■ **Activity**
Go through the records and filter out every line lacking the word "none"; copy the lines that remain.

■ **Data shown**
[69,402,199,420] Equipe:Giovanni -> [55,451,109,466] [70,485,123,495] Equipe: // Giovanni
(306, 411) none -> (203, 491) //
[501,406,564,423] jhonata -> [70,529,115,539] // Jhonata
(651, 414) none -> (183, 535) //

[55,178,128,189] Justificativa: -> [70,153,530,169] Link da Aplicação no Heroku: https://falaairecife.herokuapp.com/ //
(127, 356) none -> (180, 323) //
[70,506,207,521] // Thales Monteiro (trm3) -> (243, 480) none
==
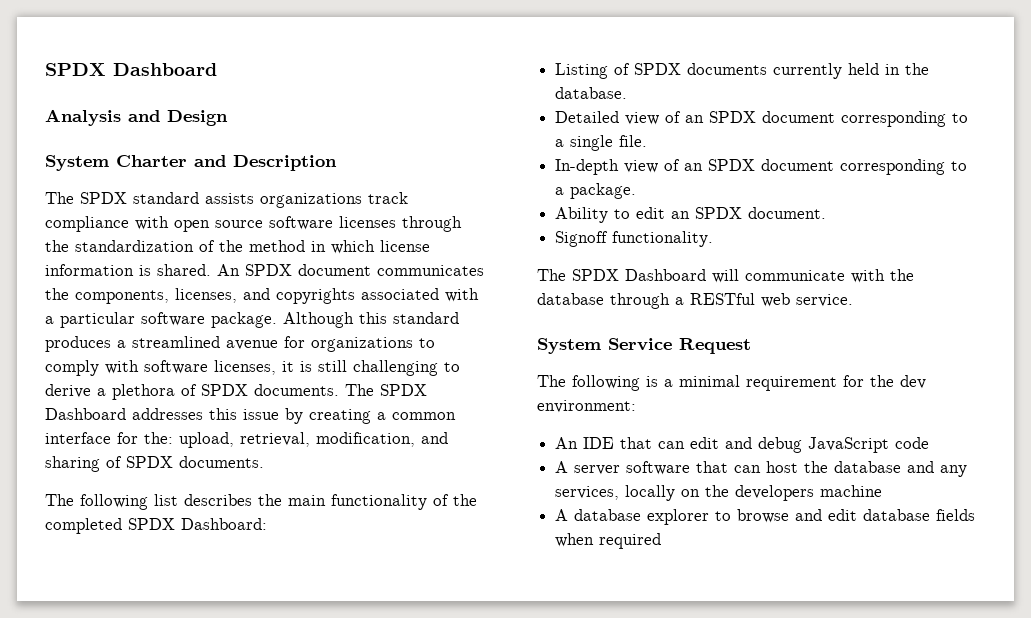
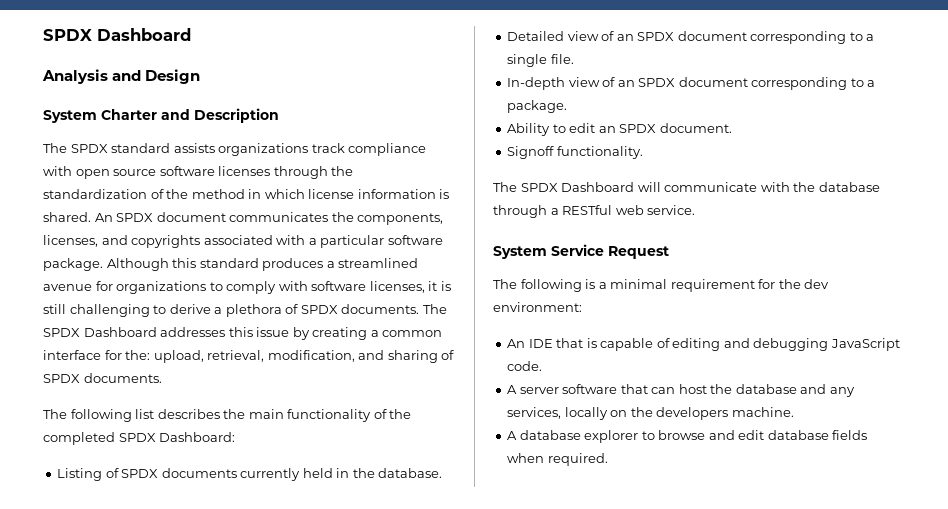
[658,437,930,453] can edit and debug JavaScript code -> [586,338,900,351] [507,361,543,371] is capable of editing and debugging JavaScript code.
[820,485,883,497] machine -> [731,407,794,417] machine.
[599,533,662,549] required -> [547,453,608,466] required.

■ **Task answer**
(306, 411) none -> (203, 491) //
(651, 414) none -> (183, 535) //
(127, 356) none -> (180, 323) //
[70,506,207,521] // Thales Monteiro (trm3) -> (243, 480) none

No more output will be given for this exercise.